# Como hago un puente rectificador?



## elfusk (Mar 24, 2009)

hola, esta es mi primer intervencion en el foro... mi pregunta es .... yo tengo 4 diodos rectificadores n04148 y quisiera hacer un punte rectificador para mi fuente.... COMO LO HAGO?

Gracias
y si les sirve para algo la fuente es de 0v a 30v gracias


----------



## Eduardo (Mar 24, 2009)

El 1N4148 es un diodo de señal, soporta muy poca corriente --> no te sirve para una fuente.
Para elegir los diodos no solo interesa la tension que van a soportar sino tambien la corriente.
Si esa fuente es chica usa 1N4001,2,3...  el primero que consigas.


----------



## elfusk (Mar 25, 2009)

cual usarian ustedes que saben mas ? es para 30 v 5 amper

Gracias


----------



## Cacho (Mar 25, 2009)

Hola Elfusk

Tenés dos opciones simples: 

Vas a la casa de electrónica y
1) pedís cuatro diodos que soporten más de 5A (con 8A ya está bien)
2) pedís un puente rectificador de 8 o 10A.
Te recomiendo la segunda opción: Es más simple y práctica.
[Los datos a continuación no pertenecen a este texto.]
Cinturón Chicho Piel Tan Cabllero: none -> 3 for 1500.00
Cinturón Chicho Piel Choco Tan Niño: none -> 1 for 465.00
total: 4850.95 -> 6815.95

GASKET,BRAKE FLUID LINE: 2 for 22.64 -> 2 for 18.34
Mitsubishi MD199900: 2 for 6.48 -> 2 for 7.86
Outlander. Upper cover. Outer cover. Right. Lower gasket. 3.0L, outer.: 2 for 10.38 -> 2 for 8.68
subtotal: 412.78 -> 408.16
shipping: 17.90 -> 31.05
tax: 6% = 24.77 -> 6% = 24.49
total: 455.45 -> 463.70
Como la tensión es poca casi cualquier diodo (o puente de diodos) la soporta y no vas a tener problemas por ese lado. 
Los puentes rectificadores de pocos Amperes suelen ser rectangulares, negros, chatitos y con cuatro patas. Los de más amperaje son como una mesita metálica con un agujero en el centro.
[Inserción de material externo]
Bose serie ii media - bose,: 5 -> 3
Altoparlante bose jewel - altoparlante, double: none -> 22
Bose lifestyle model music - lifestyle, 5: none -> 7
Acá te pongo unos dibujos de puentes rectificadores.





Saludos


----------



## Arturok (Dic 15, 2012)

Hola amigos, en mi caso requiero suministrar 12V y hasta 30 ampers para un modulador de pulsos; que tipo de puente o diodo se requiere, gracias


----------



## Fogonazo (Dic 15, 2012)

Arturok dijo:


> Hola amigos, en mi caso requiero suministrar 12V y hasta 30 ampers para un modulador de pulsos; que tipo de puente o diodo se requiere, gracias



Necesitas un puente para > de 30A, *50A* sería un buen valor y debes agregarle un disipador.


----------



## Arturok (Dic 15, 2012)

Muchas gracias Fogonazo, estoy identificando una MP-50 y MB-50. saludos


----------